## Task prompt
Once you reach the line containing "非量化结果给出如下的结果选项：", reproduce it and every later line exactly, through the end of the data.

--- Data supplied ---

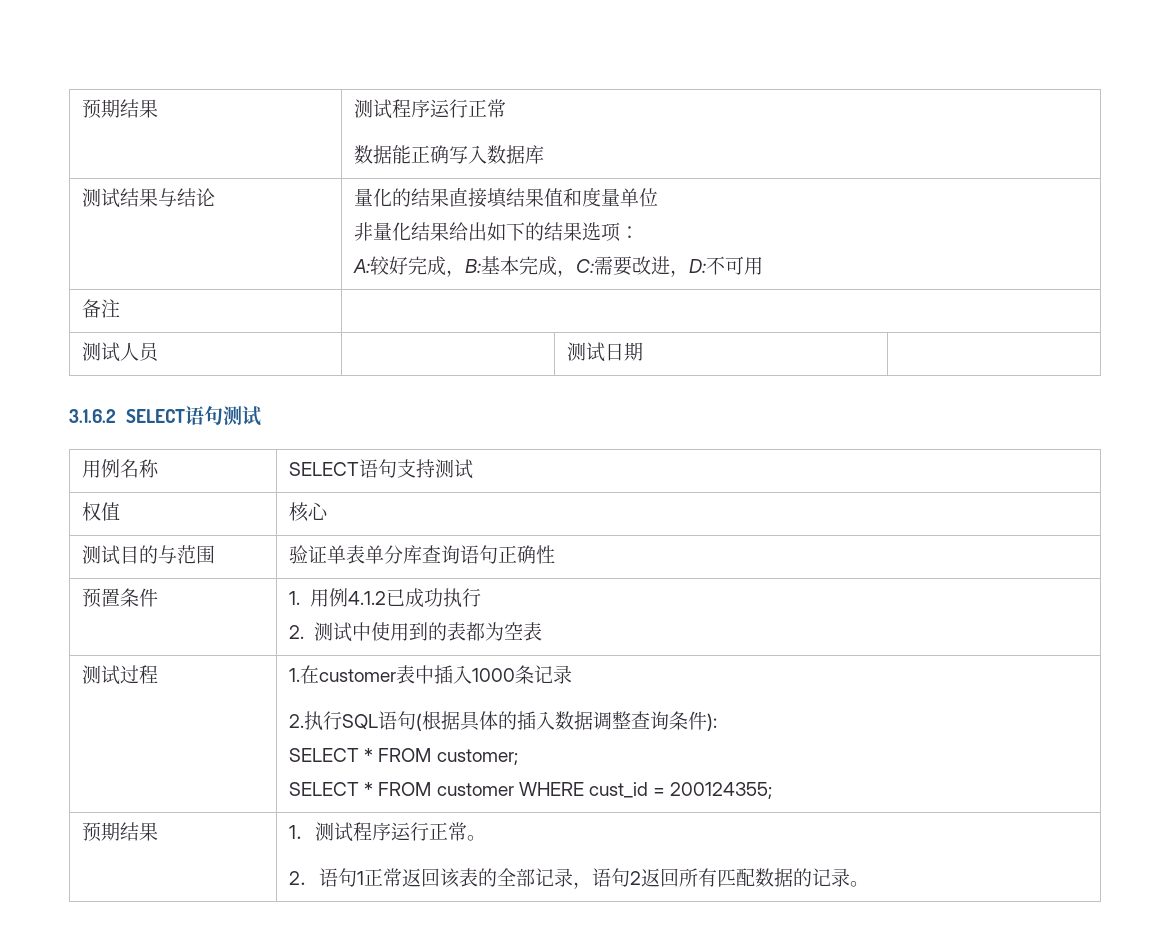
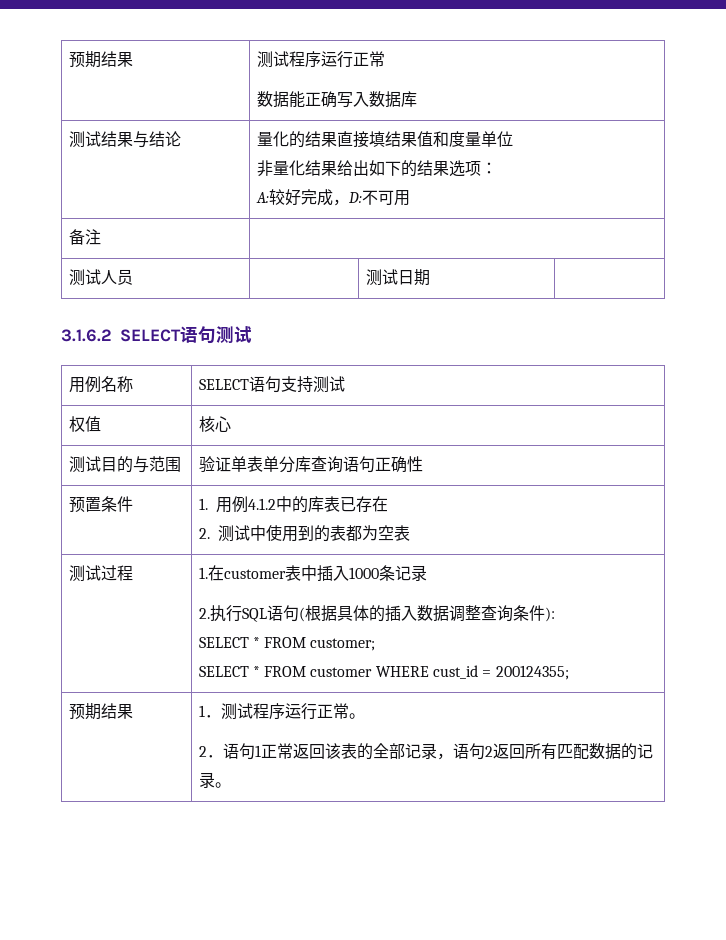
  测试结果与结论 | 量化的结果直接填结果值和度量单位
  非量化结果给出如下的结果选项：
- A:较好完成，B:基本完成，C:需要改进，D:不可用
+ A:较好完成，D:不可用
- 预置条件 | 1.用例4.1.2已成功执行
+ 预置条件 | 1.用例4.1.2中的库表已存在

---

## Written response
  非量化结果给出如下的结果选项：
- A:较好完成，B:基本完成，C:需要改进，D:不可用
+ A:较好完成，D:不可用
- 预置条件 | 1.用例4.1.2已成功执行
+ 预置条件 | 1.用例4.1.2中的库表已存在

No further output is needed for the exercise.